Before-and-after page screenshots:
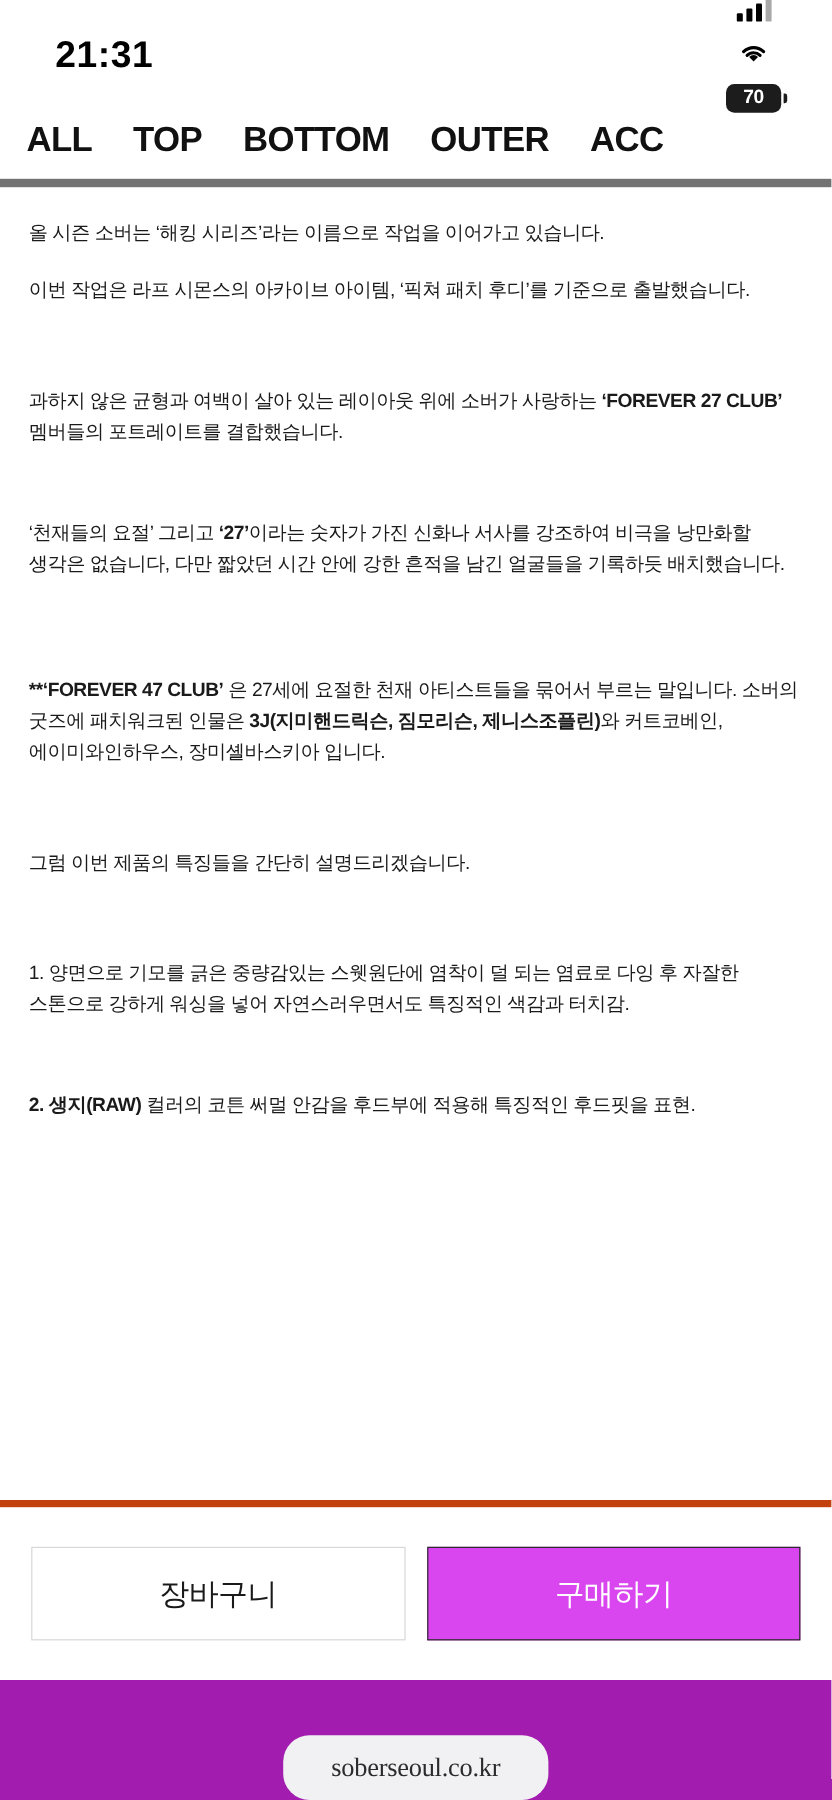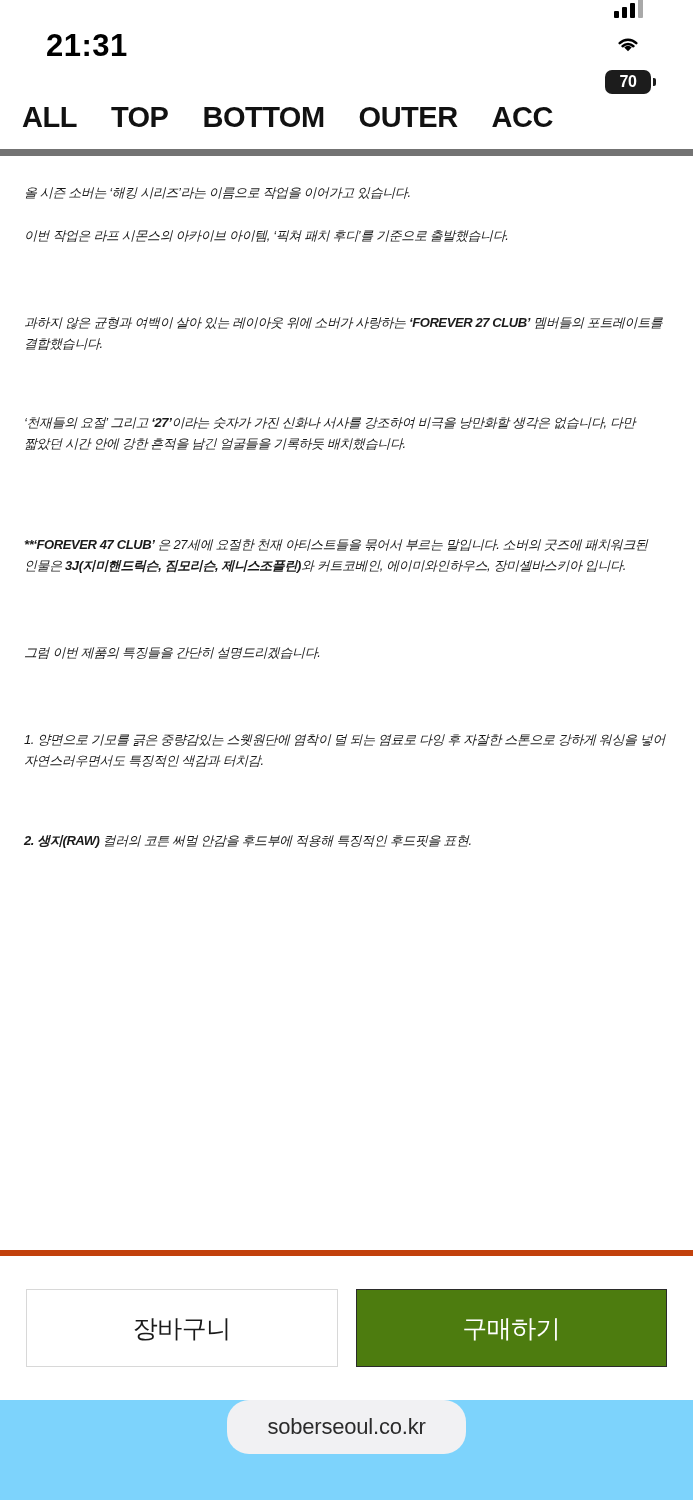--- a/index.html
+++ b/index.html
@@ -106,26 +106,25 @@
   }
 
   
   .content {
     flex: 1 1 auto;
     padding: 26px 24px 0 24px;
     overflow: hidden;
     position: relative;
   }
   .para {
-    font-size: 13px;
+    font-size: 16px;
     line-height: 1.62;
     color: #1a1a1a;
     letter-spacing: -0.4px;
     word-break: keep-all;
-    font-style: italic;
   }
   .gap-s { height: 22px; }
   .gap-l { height: 58px; }
   .gap-xl { height: 66px; }
   b { font-weight: bold; }
 
   
   .fade {
     position: absolute;
     left: 0; right: 0; bottom: 0;
@@ -153,32 +152,33 @@
     font-size: 25px;
     letter-spacing: -0.5px;
     cursor: pointer;
   }
   .btn-cart {
     background: #ffffff;
     border: 1px solid #d8d8d8;
     color: #1a1a1a;
   }
   .btn-buy {
-    background: #4d7c0f;
+    background: #d946ef;
     border: 1px solid #2b2b2b;
     color: #ffffff;
   }
 
   
   .urlbar {
     flex: 0 0 100px;
     display: flex;
-    align-items: flex-start;
+    align-items: flex-end;
     justify-content: center;
-    background: #7dd3fc;
+    background: #a21caf;
+    font-family: Liberation Serif, serif;
   }
   .urlpill {
     background: #f1f1f3;
     border-radius: 22px;
     padding: 14px 40px;
     font-size: 22px;
     color: #2b2b2b;
     letter-spacing: -0.2px;
   }
 </style>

:: Task directions ::
Pictures are to be omitted; set down the rest of the entries exactly as given.

:: Solution ::
--- a/index.html
+++ b/index.html
@@ -106,26 +106,25 @@
   }
 
   
   .content {
     flex: 1 1 auto;
     padding: 26px 24px 0 24px;
     overflow: hidden;
     position: relative;
   }
   .para {
-    font-size: 13px;
+    font-size: 16px;
     line-height: 1.62;
     color: #1a1a1a;
     letter-spacing: -0.4px;
     word-break: keep-all;
-    font-style: italic;
   }
   .gap-s { height: 22px; }
   .gap-l { height: 58px; }
   .gap-xl { height: 66px; }
   b { font-weight: bold; }
 
   
   .fade {
     position: absolute;
     left: 0; right: 0; bottom: 0;
@@ -153,32 +152,33 @@
     font-size: 25px;
     letter-spacing: -0.5px;
     cursor: pointer;
   }
   .btn-cart {
     background: #ffffff;
     border: 1px solid #d8d8d8;
     color: #1a1a1a;
   }
   .btn-buy {
-    background: #4d7c0f;
+    background: #d946ef;
     border: 1px solid #2b2b2b;
     color: #ffffff;
   }
 
   
   .urlbar {
     flex: 0 0 100px;
     display: flex;
-    align-items: flex-start;
+    align-items: flex-end;
     justify-content: center;
-    background: #7dd3fc;
+    background: #a21caf;
+    font-family: Liberation Serif, serif;
   }
   .urlpill {
     background: #f1f1f3;
     border-radius: 22px;
     padding: 14px 40px;
     font-size: 22px;
     color: #2b2b2b;
     letter-spacing: -0.2px;
   }
 </style>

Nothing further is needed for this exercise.